Congress and President Trump will pass a bill to repeal the law but it will not institute major changes immediately, the former HHS secretary said.

Tom Sullivan, Editor-in-Chief, Healthcare IT News

Former Utah Governor and Health and Human Services Secretary Michael Leavitt at HIMSS17 in Orlando on Tuesday.

ORLANDO -- Former Utah Governor and Health and Human Services Secretary Michael Leavitt said the new administration will repeal President Obama's Affordable Care Act by April. But that legislation will likely defer changes for 2 to 4 years.

"There is as close to a political imperative as can be established for Congress to do something," Leavitt said here at the HIMSS17 HX360 executive breakfast on Tuesday. "There's no way they can pretend the [ACA] didn't exist."

Leavitt said that Congress and the Trump administration will need to figure out the individual mandate, sort out Medicaid expansion and keep in mind their commitment to not take insurance away from the 20 million American who enrolled under Obamacare.

"They're likely going to building on some things that are not necessarily anathema to the Republican ideology," Leavitt said. "There's a lot Republicans will build on, change and helpfully improve."

[Also: Possible GOP replacement for Obamacare includes no individual mandate, shifts Medicaid to states]

Both parties, for instance, agree on core tenets - value-based care needs to replace fee-for-service, coordinated care is better than uncoordinated care and costs have to be brought down.

Repeal is one part of the process and Leavitt said that replacing the law with another is a five-phase process beginning with budget resolution, moving on to Executive Orders and rules, then the bill to actually repeal the ACA. Once that happens, Congress will create what Leavitt called Replace 1.0, followed by Replace 2.0.

Whereas Leavitt said the budget resolution has already happened and he expects the repeal bill by April's end, he doesn't think that part of the process will have an immediate impact.

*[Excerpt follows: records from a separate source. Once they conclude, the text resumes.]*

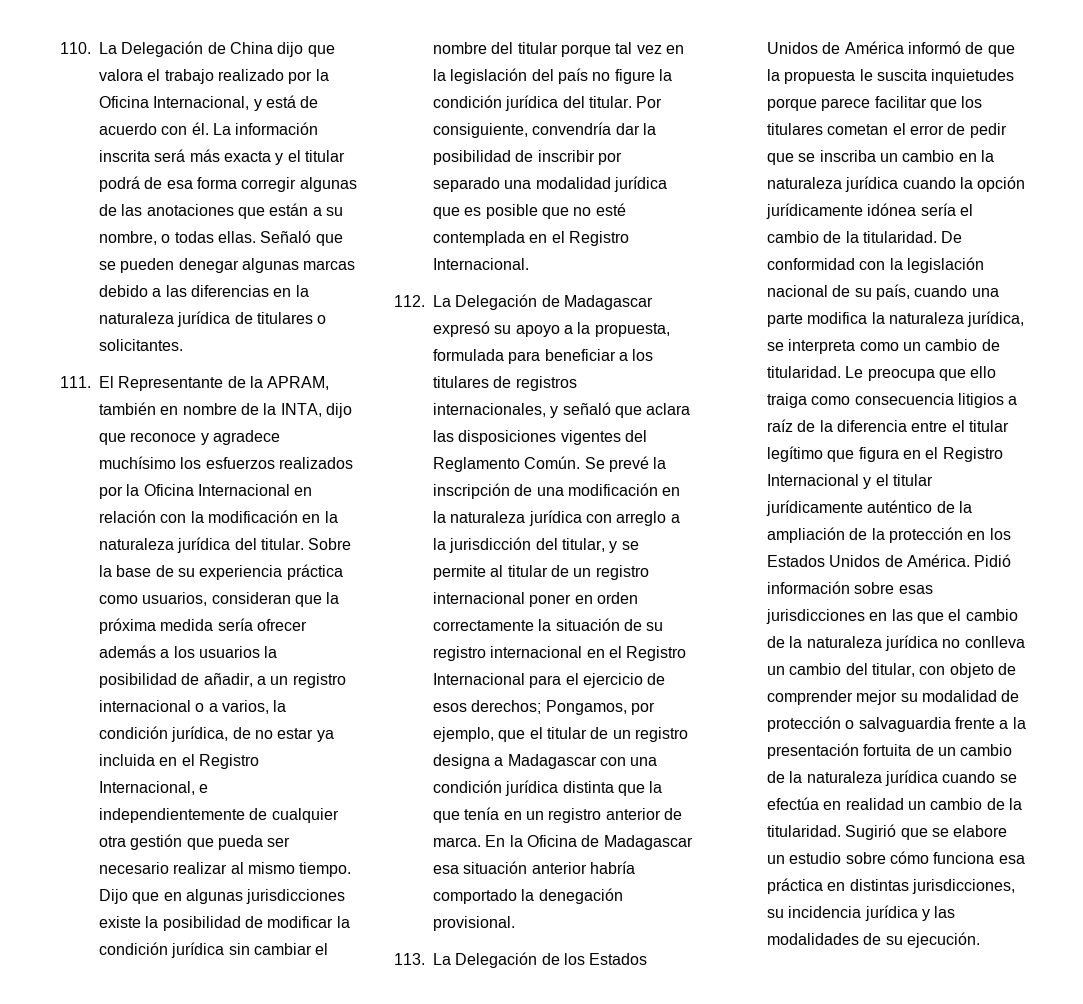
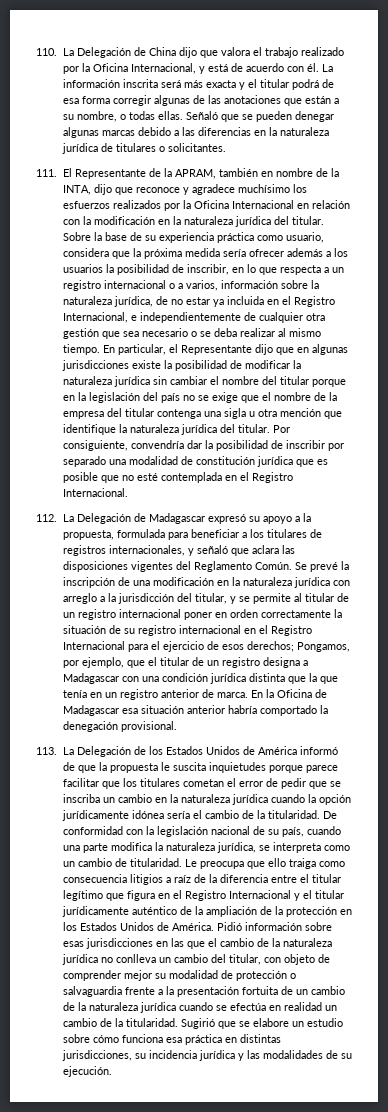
- Sobre la base de su experiencia práctica como usuarios, consideran que la próxima medida sería ofrecer además a los usuarios la posibilidad de añadir, a un registro internacional o a varios, la condición jurídica, de no estar ya incluida en el Registro Internacional, e independientemente de cualquier otra gestión que pueda ser necesario realizar al mismo tiempo. Dijo que en algunas jurisdicciones existe la posibilidad de modificar la condición jurídica sin cambiar el nombre del titular porque tal vez en la legislación del país no figure la condición jurídica del titular.
+ Sobre la base de su experiencia práctica como usuario, considera que la próxima medida sería ofrecer además a los usuarios la posibilidad de inscribir, en lo que respecta a un registro internacional o a varios, información sobre la naturaleza jurídica, de no estar ya incluida en el Registro Internacional, e independientemente de cualquier otra gestión que sea necesario o se deba realizar al mismo tiempo. En particular, el Representante dijo que en algunas jurisdicciones existe la posibilidad de modificar la naturaleza jurídica sin cambiar el nombre del titular porque en la legislación del país no se exige que el nombre de la empresa del titular contenga una sigla u otra mención que identifique la naturaleza jurídica del titular.
- Por consiguiente, convendría dar la posibilidad de inscribir por separado una modalidad jurídica que es posible que no esté contemplada en el Registro Internacional.
+ Por consiguiente, convendría dar la posibilidad de inscribir por separado una modalidad de constitución jurídica que es posible que no esté contemplada en el Registro Internacional.

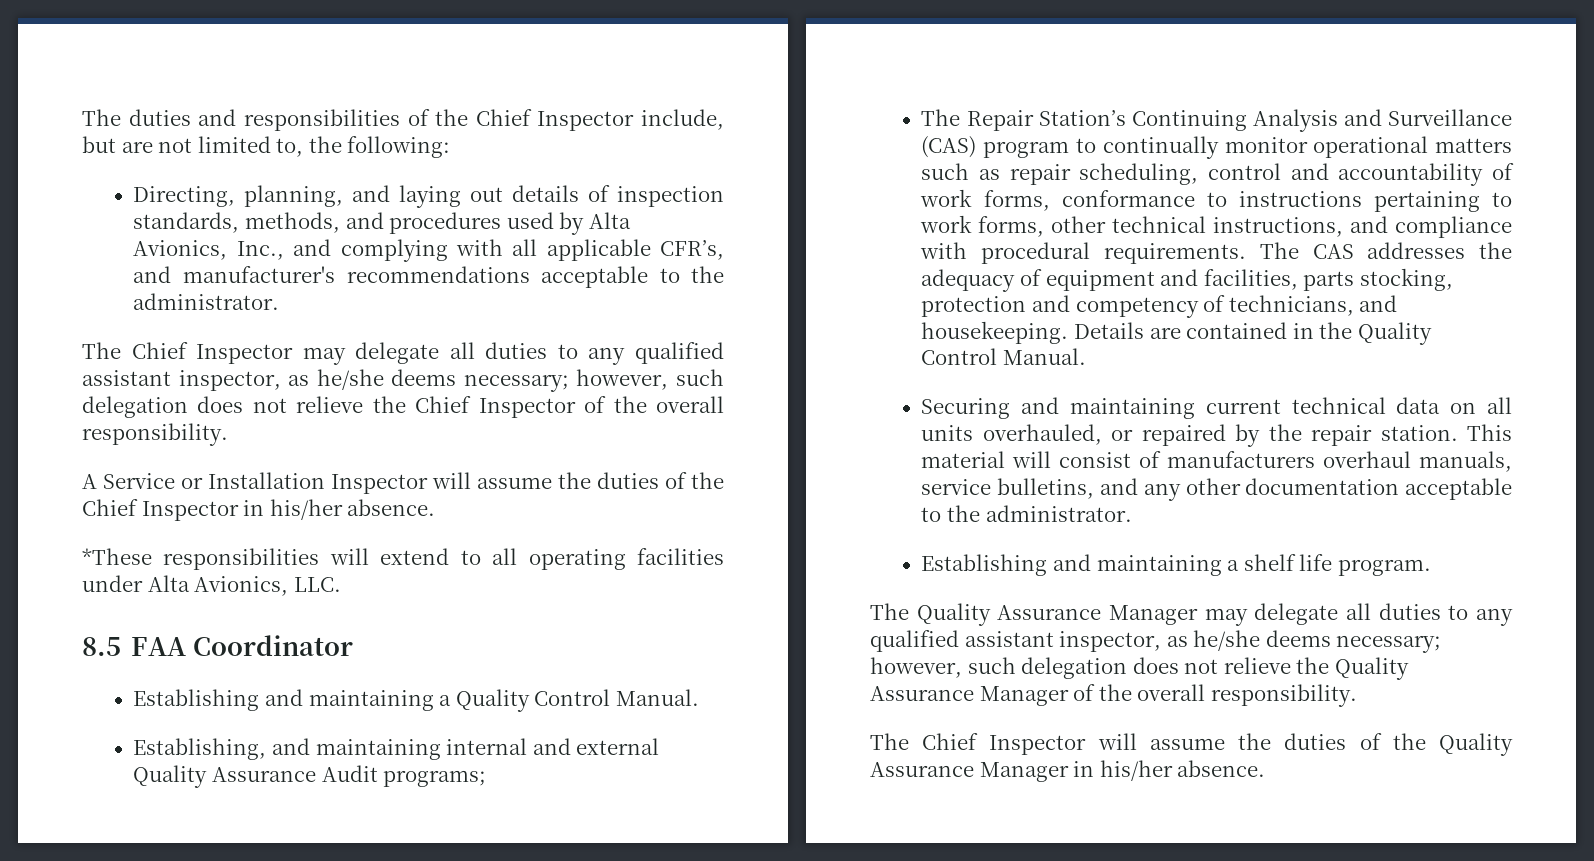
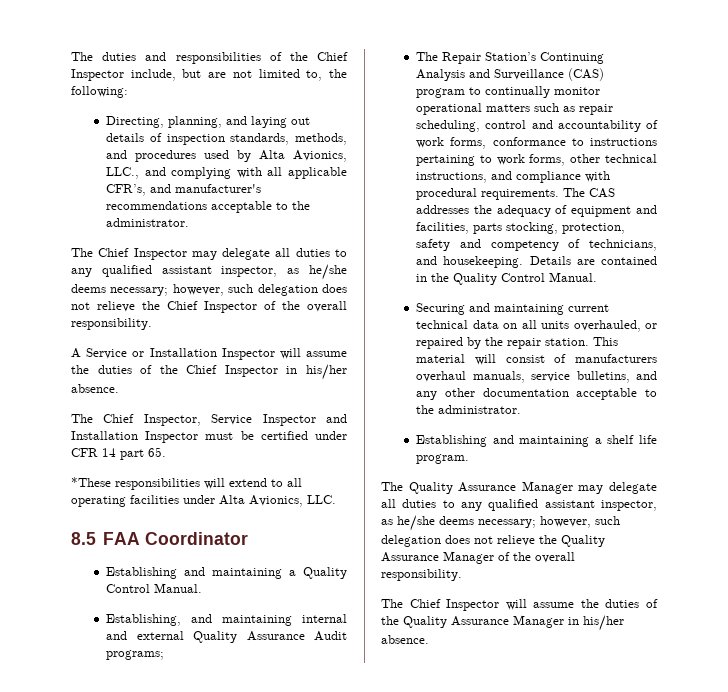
- Directing, planning, and laying out details of inspection standards, methods, and procedures used by Alta Avionics, Inc., and complying with all applicable CFR’s, and manufacturer's recommendations acceptable to the administrator.
+ Directing, planning, and laying out details of inspection standards, methods, and procedures used by Alta Avionics, LLC., and complying with all applicable CFR’s, and manufacturer's recommendations acceptable to the administrator.
+ The Chief Inspector, Service Inspector and Installation Inspector must be certified under CFR 14 part 65.
- The CAS addresses the adequacy of equipment and facilities, parts stocking, protection and competency of technicians, and housekeeping.
+ The CAS addresses the adequacy of equipment and facilities, parts stocking, protection, safety and competency of technicians, and housekeeping.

"The reality is that it's not going to unfold rapidly," he said, citing for example the potential approach to use tax credits to replace the ACA as something that would take the IRS a couple years to prepare for.

Which is why when Congress repeals the ACA, Leavitt expects them to defer the implementation date for two to four years.

[Also: Hospitals, medical practices think Affordable Care Act will only be partially repealed, according to Reaction Data]

"If you are deferring implementation dates for a while, sometimes those can slide," Leavitt said. "This is going to go on for a while."

Healthcare is not unique in that sense and, in fact, Leavitt said that the industry is 25 years into a 40-year transition to value-based payments that began with DRGs in the 1980s.

"We ought to think of this not as Obamacare vs. Trumpcare," Leavitt said. "Its iterative and I have some optimism we're moving in the right direction. American healthcare system will be a better place."